自由になった猫は僕の部屋の中で一番温かいコタツへと歩いて行き、コタツ布団の上で丸くなった。
その猫の行動に僕の口元が緩む。
猫のために、ずっと買わないと決めていた暖房機器を買うことにした自分に自己陶酔するあたり、僕はすでに猫バカだ。
しかし、元気になったのだから、いつまでもこの部屋にこの猫を置いておくのはどうなんだろう。

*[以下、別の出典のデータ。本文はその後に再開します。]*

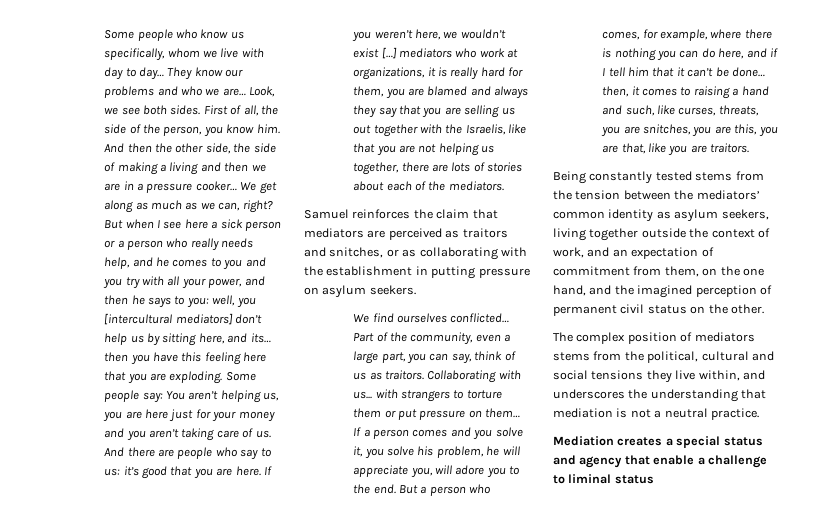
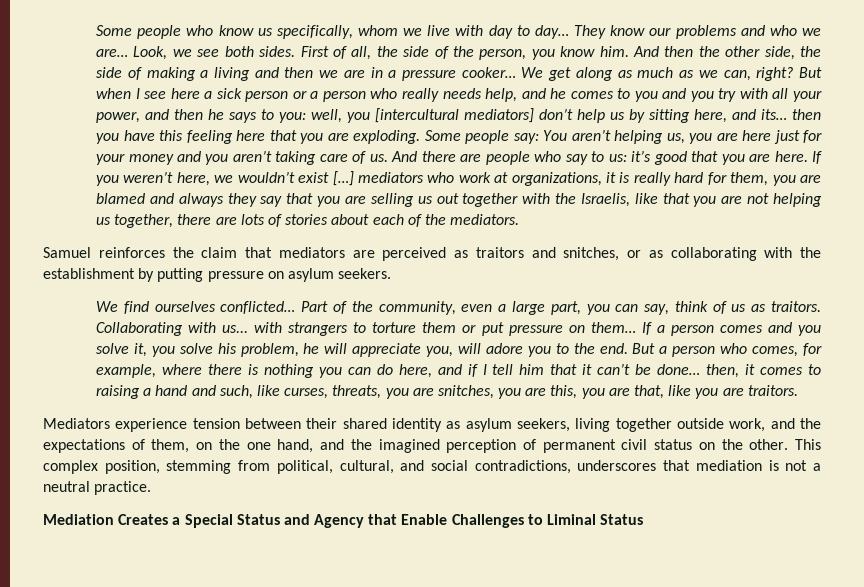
- Samuel reinforces the claim that mediators are perceived as traitors and snitches, or as collaborating with the establishment in putting pressure on asylum seekers.
+ Samuel reinforces the claim that mediators are perceived as traitors and snitches, or as collaborating with the establishment by putting pressure on asylum seekers.
- Being constantly tested stems from the tension between the mediators’ common identity as asylum seekers, living together outside the context of work, and an expectation of commitment from them, on the one hand, and the imagined perception of permanent civil status on the other.
- The complex position of mediators stems from the political, cultural and social tensions they live within, and underscores the understanding that mediation is not a neutral practice.
+ Mediators experience tension between their shared identity as asylum seekers, living together outside work, and the expectations of them, on the one hand, and the imagined perception of permanent civil status on the other. This complex position, stemming from political, cultural, and social contradictions, underscores that mediation is not a neutral practice.
- Mediation creates a special status and agency that enable a challenge to liminal status
+ Mediation Creates a Special Status and Agency that Enable Challenges to Liminal Status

僕は全然、居て貰って構わないのだが、この猫は僕の猫ではない。
捨て猫だという確証があれば、このまま僕が飼い主になってもいいけれど、おそらく隣に引っ越してきたのだから、飼い主は隣人なのだろう。
「なぁ、お前のご主人様はどこにいるんだ?」
問いかけると、猫は顔を上げ、僕に振り返って首を傾げた。
ふと、変なことを思いついて、そのまま口に出していた。
「まさか……。 お前1人で、隣に暮らしてるとか言わないよな?」
眉間に皺を寄せてそう言うと、猫は「にゃーー」と、いつもと違った低い声で長く鳴く。
僕は苦笑いするしてしまった。
なんだか、「そうだ」と言っているように聞こえてしまったのだ。
猫語なんて分からないはずなのに、何故かこの猫の返事を僕はずっと理解できているような気がしてしまう。

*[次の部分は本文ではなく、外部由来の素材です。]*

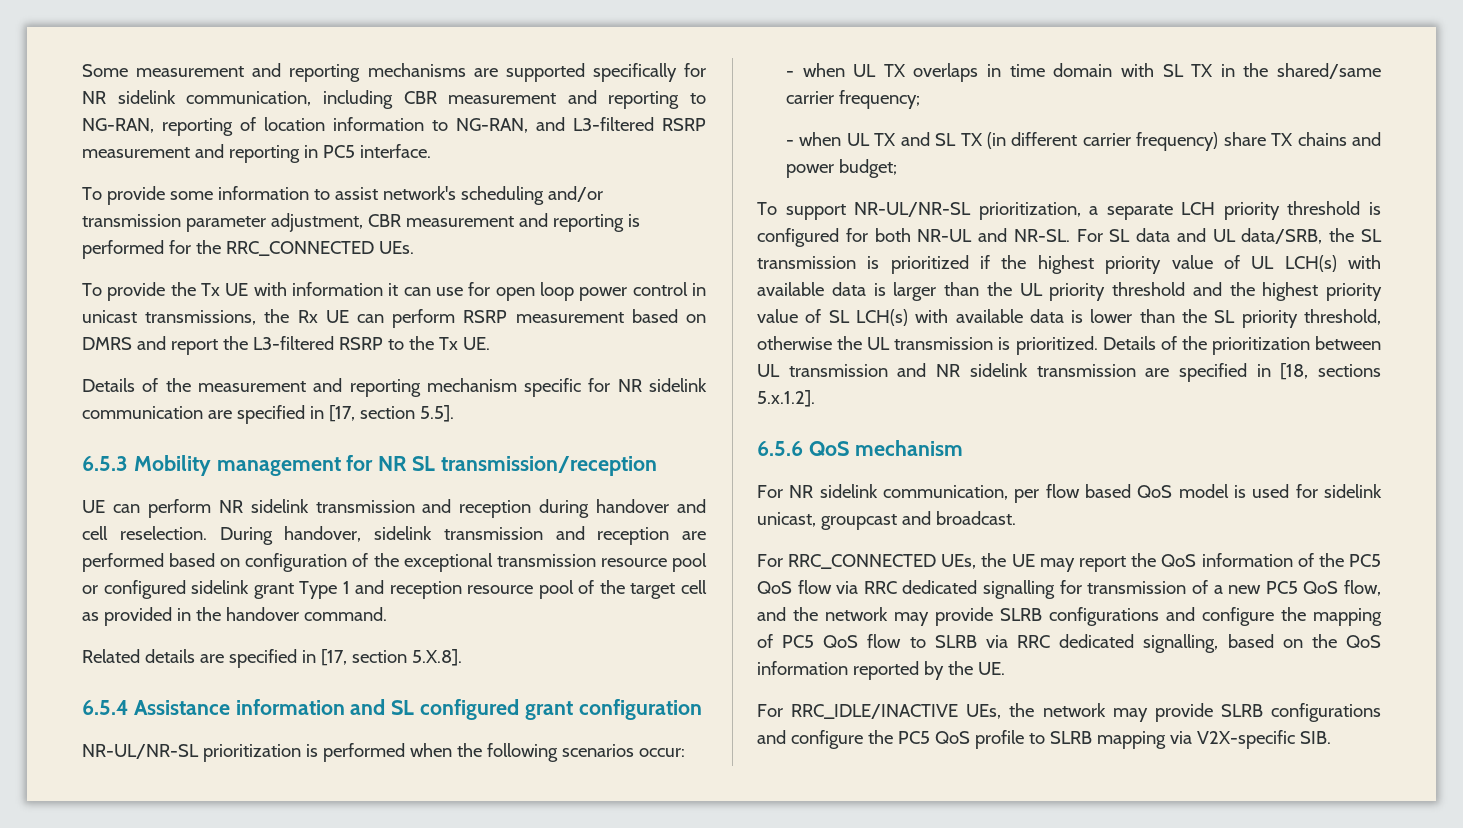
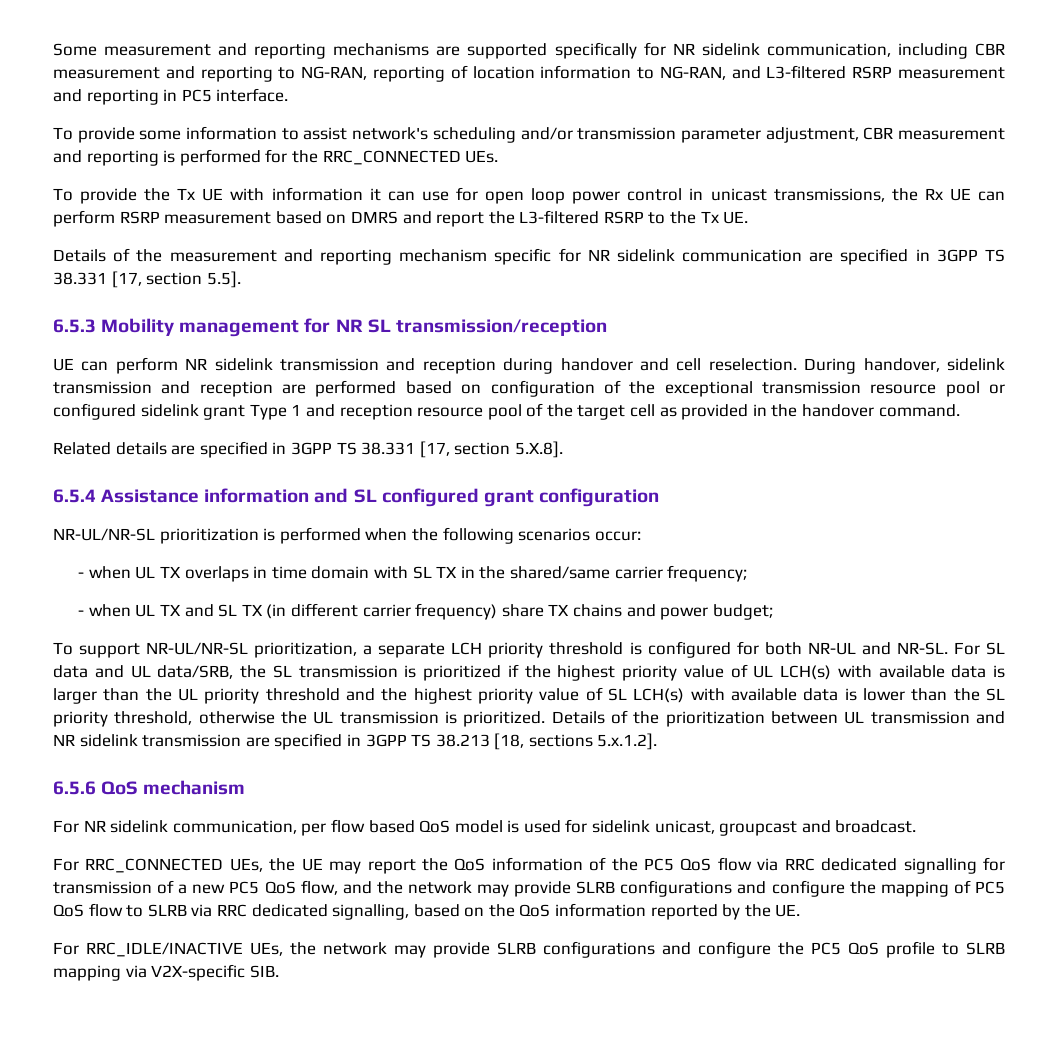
- Details of the measurement and reporting mechanism specific for NR sidelink communication are specified in [17, section 5.5].
+ Details of the measurement and reporting mechanism specific for NR sidelink communication are specified in 3GPP TS 38.331 [17, section 5.5].
- Related details are specified in [17, section 5.X.8].
+ Related details are specified in 3GPP TS 38.331 [17, section 5.X.8].
- Details of the prioritization between UL transmission and NR sidelink transmission are specified in [18, sections 5.x.1.2].
+ Details of the prioritization between UL transmission and NR sidelink transmission are specified in 3GPP TS 38.213 [18, sections 5.x.1.2].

最初に会った時から、この猫の鳴き方が微妙に違うだけで、僕は自分の思うままに解釈して、この猫の返事だと思い込んできた。
それは、単なる自分勝手な思い込みでしかないはずなのに、変に心の中では間違いないと思っている自分に笑えてしまう。
まあ、どのみち、この猫が隣に一人暮らしをしているにしても、飼い主が居るにしても、医師に栄養失調気味だと言われて、このままこの猫を野放しにすることは僕に出来やしない。